• [Task to complete]:
Please retype every record exactly as it appears, omitting the pictures.
+ + + + +
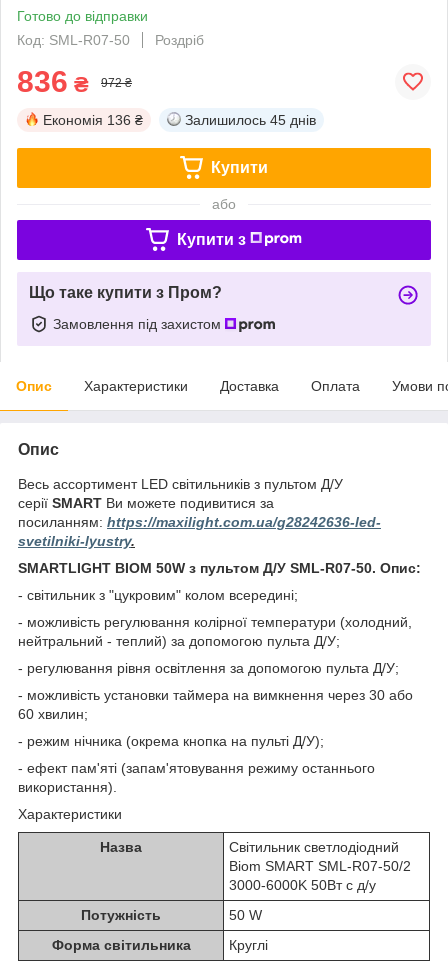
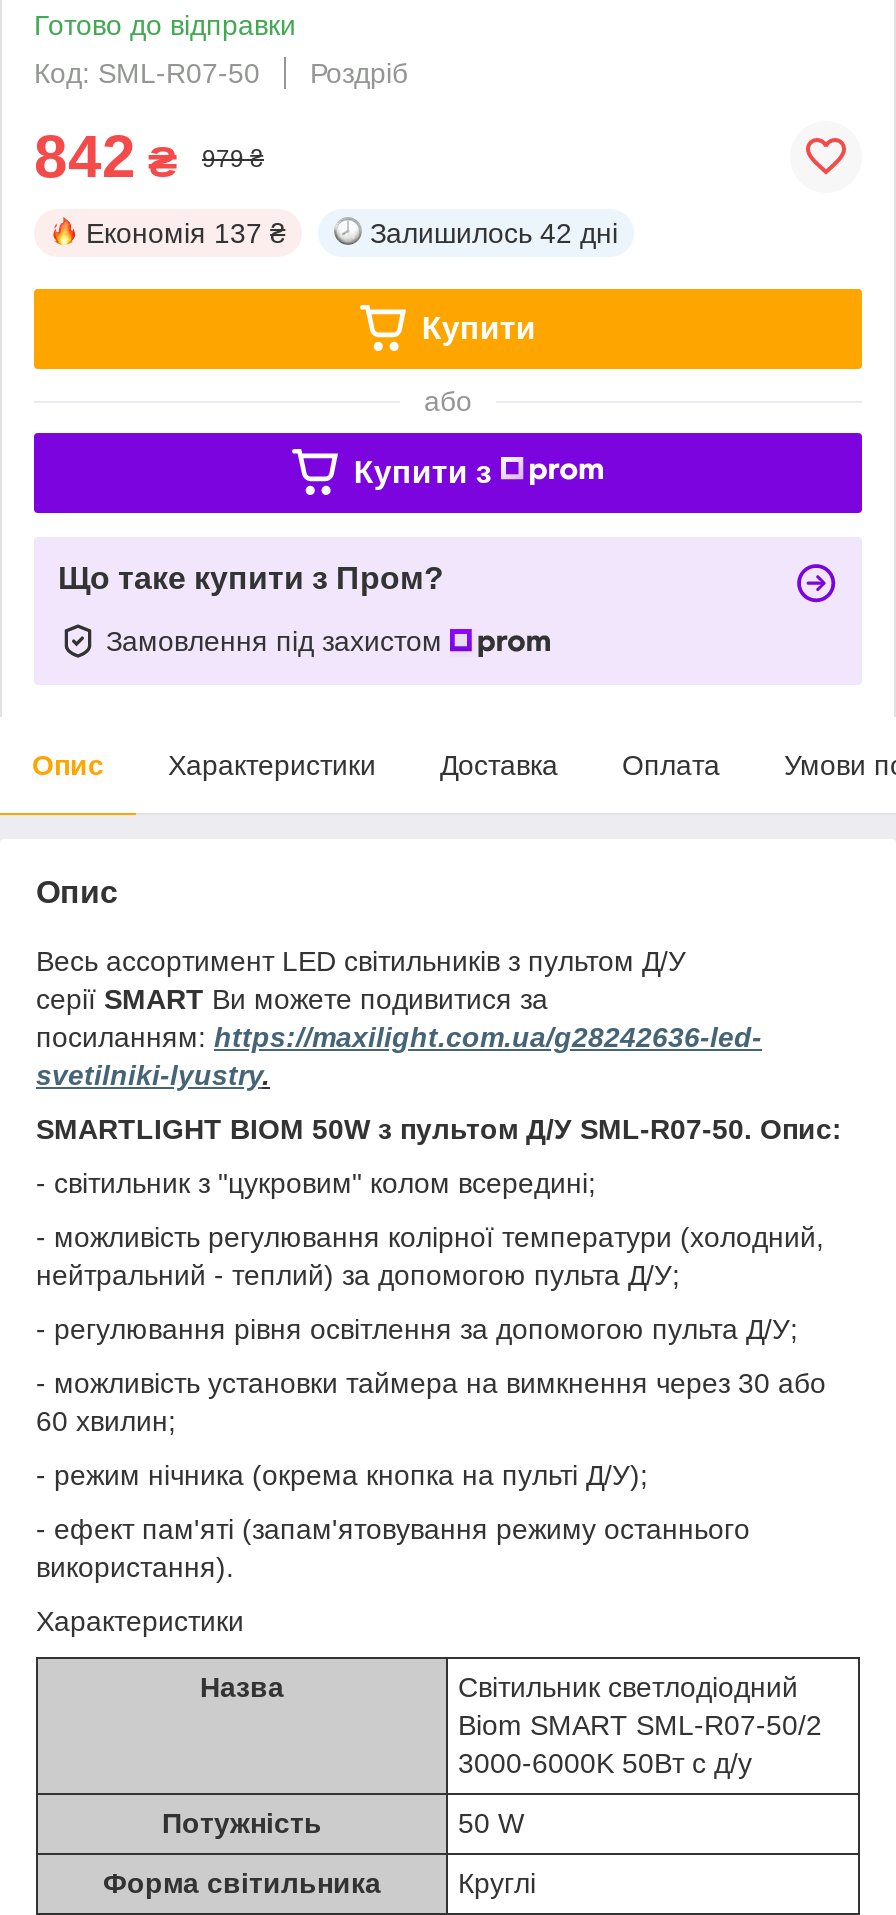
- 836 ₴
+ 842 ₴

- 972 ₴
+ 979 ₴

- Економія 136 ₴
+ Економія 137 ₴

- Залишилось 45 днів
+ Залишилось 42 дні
+ + + + +
• [Exercise response]:
- 836 ₴
+ 842 ₴

- 972 ₴
+ 979 ₴

- Економія 136 ₴
+ Економія 137 ₴

- Залишилось 45 днів
+ Залишилось 42 дні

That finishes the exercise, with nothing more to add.